Active Risk Management: The yellow of the egg

Since the financial crisis, investment management has become a major challenge: Interest rates have fallen to record lows, while stocks and commodities are exposed to large price swings. Only active risk management helps genuinely in this environment according to Silvano Grimaldi of Grimaldi & Partners Ltd.

During the last four years the priority was not profit maximization, but risk management. Silvano Grimaldi of the Zurich based Asset Management Company Grimaldi & Partners Ltd. understands under risk management preserving capital while retaining the opportunity to generate capital gains. This requires great discipline, "profits are to be taken consequently, and losses should be reduced before they become too big," says Grimaldi. This may limit the potential for higher profits, but losses will be reduced in a systematic way.
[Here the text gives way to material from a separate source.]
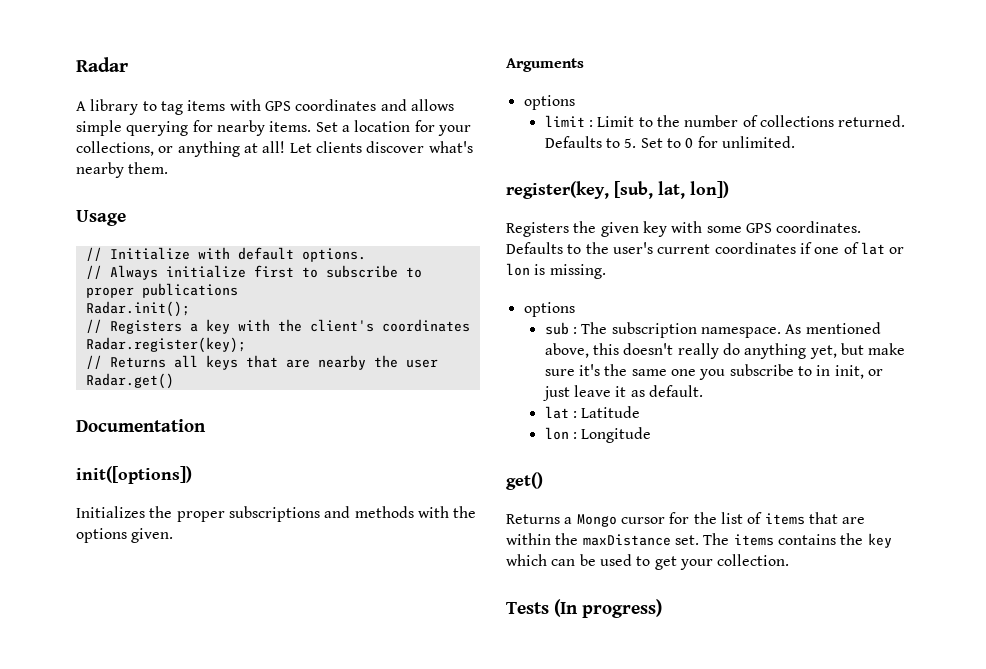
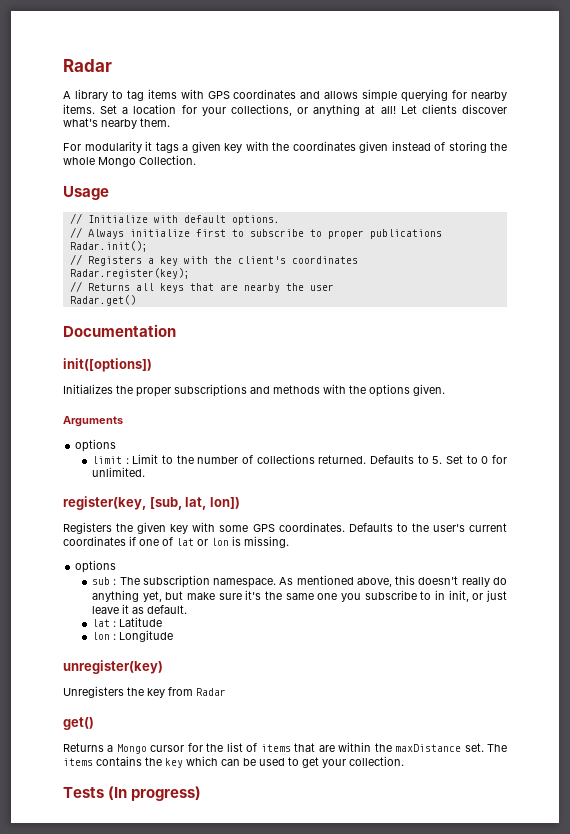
(169, 168) none -> [63,141,507,153] [63,155,196,167] // For modularity it tags a given key with the coordinates given instead of storing the whole Mongo Collection.
(652, 435) none -> [63,660,163,674] [63,686,226,698] // unregister(key) // Unregisters the key from Radar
Fewer losses during negative phases, moderate gains in a positive environment

The performance figures demonstrate the efficiency of this strategy: In years with losses like 2008 or 2011, active risk management curtailed losses. When equity markets recovered, clients assets grew from a level higher than passively managed portfolios. The conclusion is: fewer losses during a market downturn and moderate gains in a positive environment. During the crash of Summer 2011, corporate bonds issued by financial companies dropped in value, which shows that each asset class is associated with specific risks. Therefore, active risk management should cover all asset classes. In periods of market turbulences, loss minimization should stand in the foreground. When market conditions improve, the generation of profits should have priority. Only then, according to Grimaldi, can client assets be protected and continuously increased. "Many banks did not achieve this in past years." 

The markets remain flat with increasing volatility

It is also helpful to look at the active risk management strategy in a broader context: The long upward movement of the stock markets from 1980 to 1999 is long gone. Since then markets have been trending sideways with high volatility. A passive investment strategy in such an environment is highly nerve-wrecking and costs a lot of money in term of incurred losses. That’s means capital gains can suddenly melt and can recover again only after several months, if ever. And a loss of 50 percent need a price doubling to regain the starting level. But often after such a loss, fear dominates and the position is sold.

With different protection levels (stopp loss) according to asset manager Grimaldi such a development can be prevented: when book profits begin to shrink, they are realized at a defined level. Meanwhile, when losses exceed a predetermined level, they are realised. "As a result, a loss of substance can be largely prevented and that is the most important thing in asset management."